We, you know, attempted it in some pilots and literally were unable to source even like a couple tutors in some metropolitan areas. And so we said, We want to work with the staff the school already has. And that really, that, you know, that conversation launched everything. We did not win that deal. We did not end up serving Portland Public Schools. It was okay. That learning that they gave us in that phone call was, you know, worth its weight in gold. And I’ll always be grateful to them for that experience and taking the time with us at that early stage in our journey.

Diane Tavenner

Matt, I love that we’re going to get sprinkled into this conversation, this bonus of just what it’s like to try to build something and sell the schools and whatnot. So that’s really fun to hear that piece. Listening to your origin story, people might be saying, wait a minute, you’re spending this season talking about AI and education, but it doesn’t seem like Once is related to technology even, or AI. And in fact, you began in that pandemic period. So before the sort of famous release of ChatGPT in November 2022. And so, you know, as a guy who at face value seems to have been tech-forward, what was your sort of original hypothesis and approach to making sure, you know, to just sort of going what it seems like a full human approach to reading?
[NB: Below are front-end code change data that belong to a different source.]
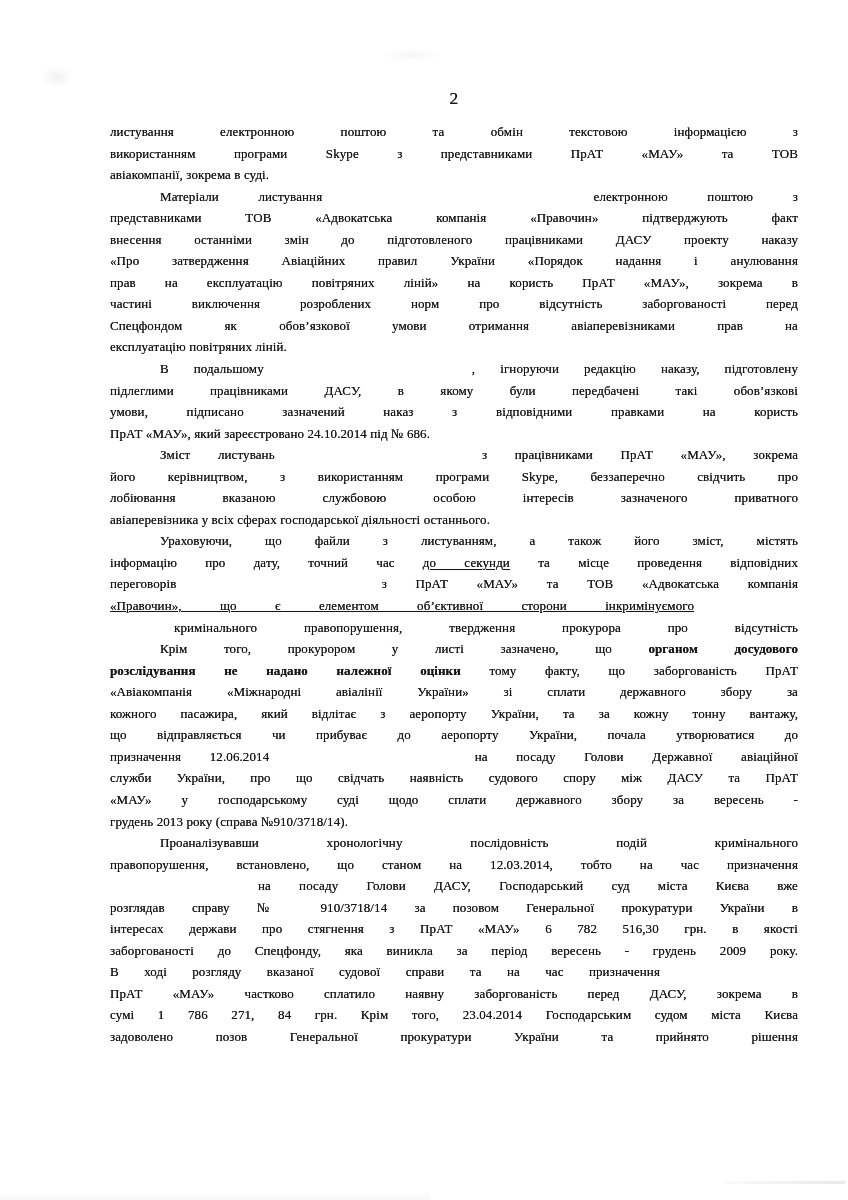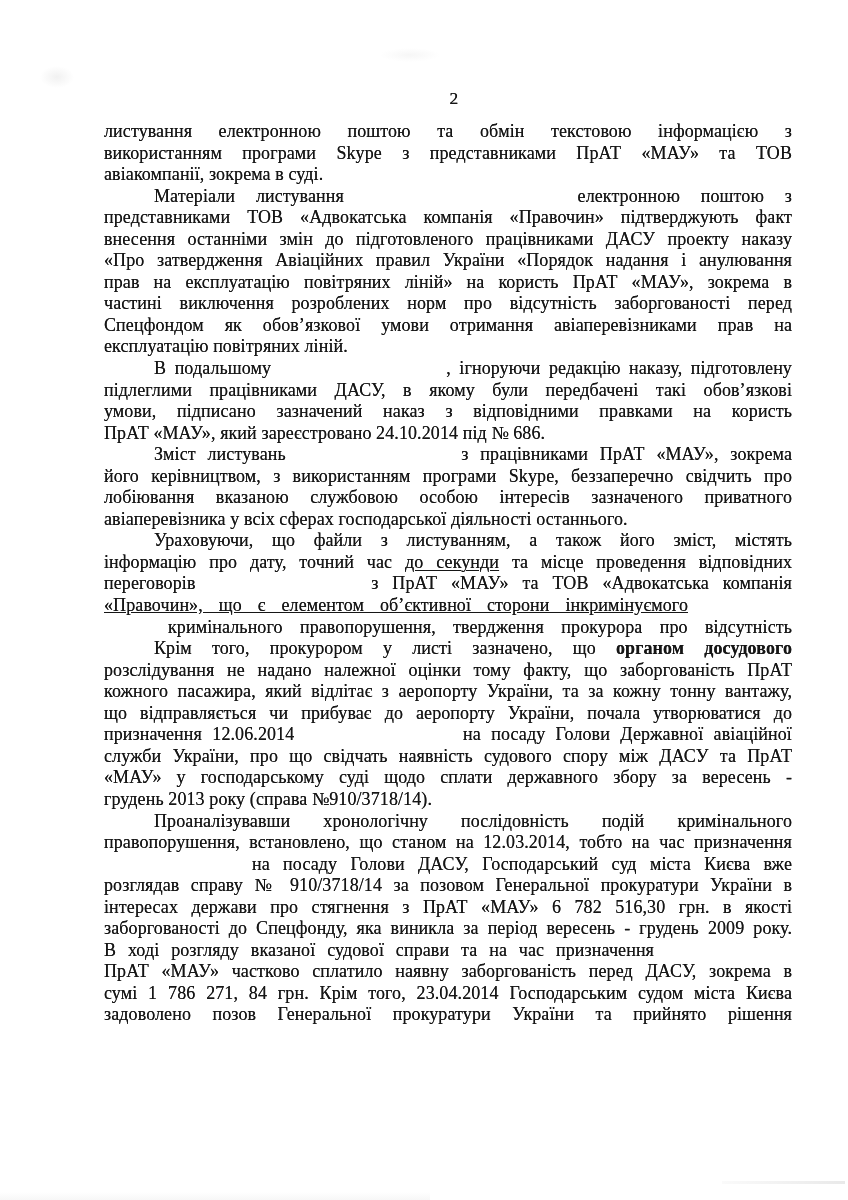--- a/index.html
+++ b/index.html
@@ -33,9 +33,9 @@
   .text-block {
     position: absolute;
     top: 121px;
-    left: 104px;
+    left: 110px;
     width: 688px;
-    font-size: 18px;
+    font-size: 13px;
     letter-spacing: 0.1px;
     text-shadow: 0 0 0.45px rgba(20,20,20,0.85);
   }

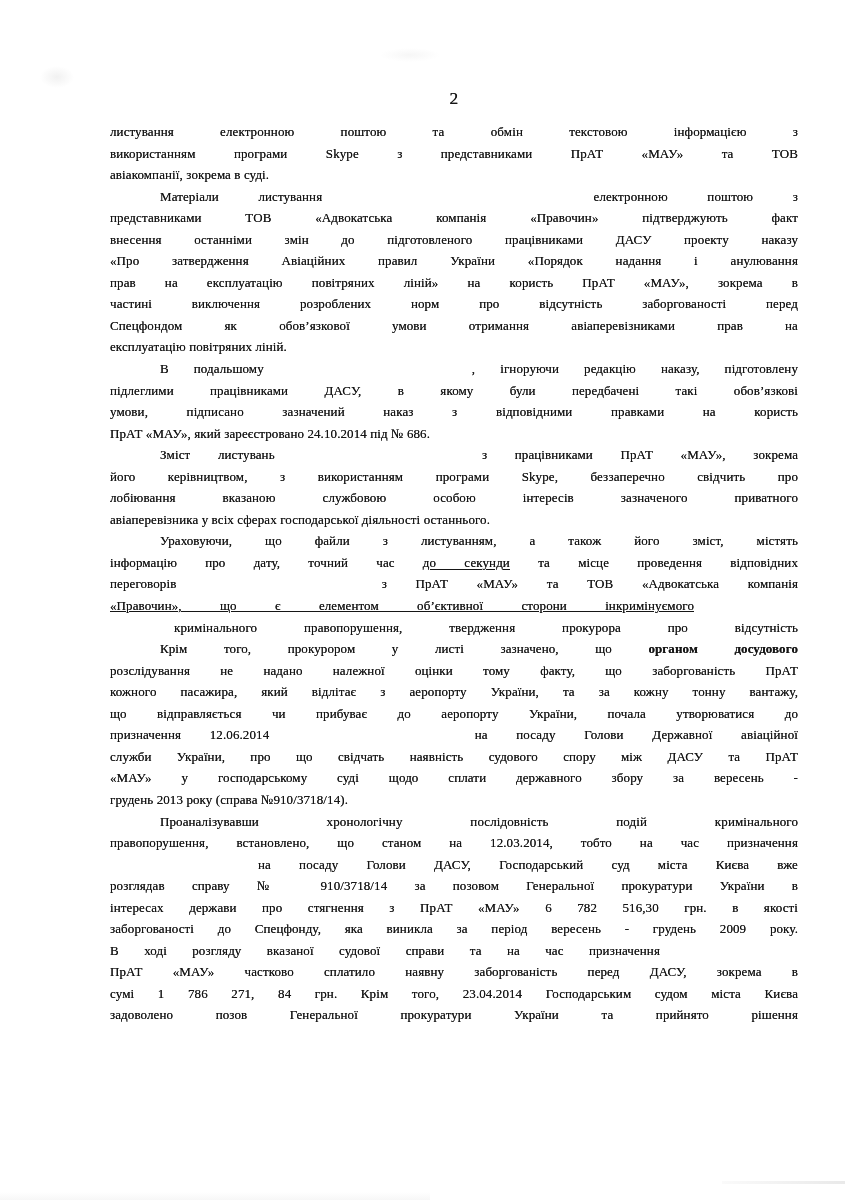--- a/index.html
+++ b/index.html
@@ -123,7 +123,7 @@
       <div class="line" style="padding-right: 104px; text-decoration: underline;"><span>«Правочин», що є елементом об’єктивної сторони інкримінуємого</span></div>
       <div class="line" style="padding-left: 64px;"><span>кримінального правопорушення, твердження прокурора про відсутність</span></div>
       <div class="line" style="padding-left: 50px;"><span>Крім того, прокурором у листі зазначено, що </span><span style="font-weight: 700;">органом досудового</span></div>
-      <div class="line"><span style="font-weight: 400;">розслідування не надано належної оцінки</span><span> тому факту, що заборгованість ПрАТ</span></div>
+      <div class="line"><span style="font-weight: 700;">розслідування не надано належної оцінки</span><span> тому факту, що заборгованість ПрАТ</span></div>
       <div class="line"><span>кожного пасажира, який відлітає з аеропорту України, та за кожну тонну вантажу,</span></div>
       <div class="line"><span>що відправляється чи прибуває до аеропорту України, почала утворюватися до</span></div>
       <div class="line"><span>призначення 12.06.2014</span> <span class="gap" style="width: 148px;"></span> <span>на посаду Голови Державної авіаційної</span></div>

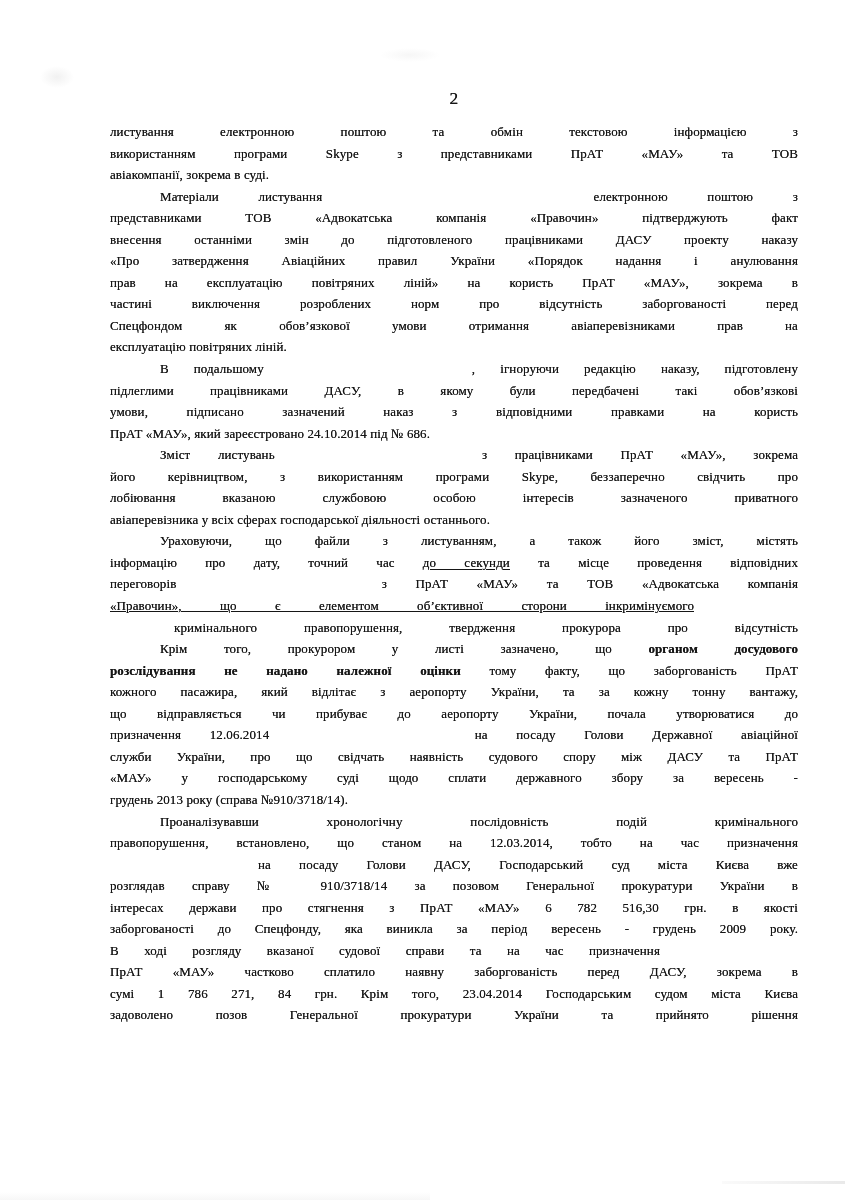--- a/index.html
+++ b/index.html
@@ -124,6 +124,7 @@
       <div class="line" style="padding-left: 64px;"><span>кримінального правопорушення, твердження прокурора про відсутність</span></div>
       <div class="line" style="padding-left: 50px;"><span>Крім того, прокурором у листі зазначено, що </span><span style="font-weight: 700;">органом досудового</span></div>
       <div class="line"><span style="font-weight: 700;">розслідування не надано належної оцінки</span><span> тому факту, що заборгованість ПрАТ</span></div>
+      <div class="line"><span>«Авіакомпанія «Міжнародні авіалінії України» зі сплати державного збору за</span></div>
       <div class="line"><span>кожного пасажира, який відлітає з аеропорту України, та за кожну тонну вантажу,</span></div>
       <div class="line"><span>що відправляється чи прибуває до аеропорту України, почала утворюватися до</span></div>
       <div class="line"><span>призначення 12.06.2014</span> <span class="gap" style="width: 148px;"></span> <span>на посаду Голови Державної авіаційної</span></div>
And is there technology in here anywhere?

Matt Pasternak

Yeah, so it’s a great question. I think it has, there’s a two-part answer. There. The first is that one thing we were certain of from day one was that young children learn best from adults, like actual in-person human-to-human instruction. You know, for millions of years, you know, our species and the predecessors of our species have been, you know, teaching children to identify different berries and, you know, what animal is going to hurt them and which ones are safe and, you know, how to survive. And that was all done, millions of years of evolution. For, you know, in-person communication between an adult and a child, where the child was highly motivated to learn because the stakes were life and death. And sort of the idea that you would deviate away from that just sort of seems somewhat crazy on its face to us.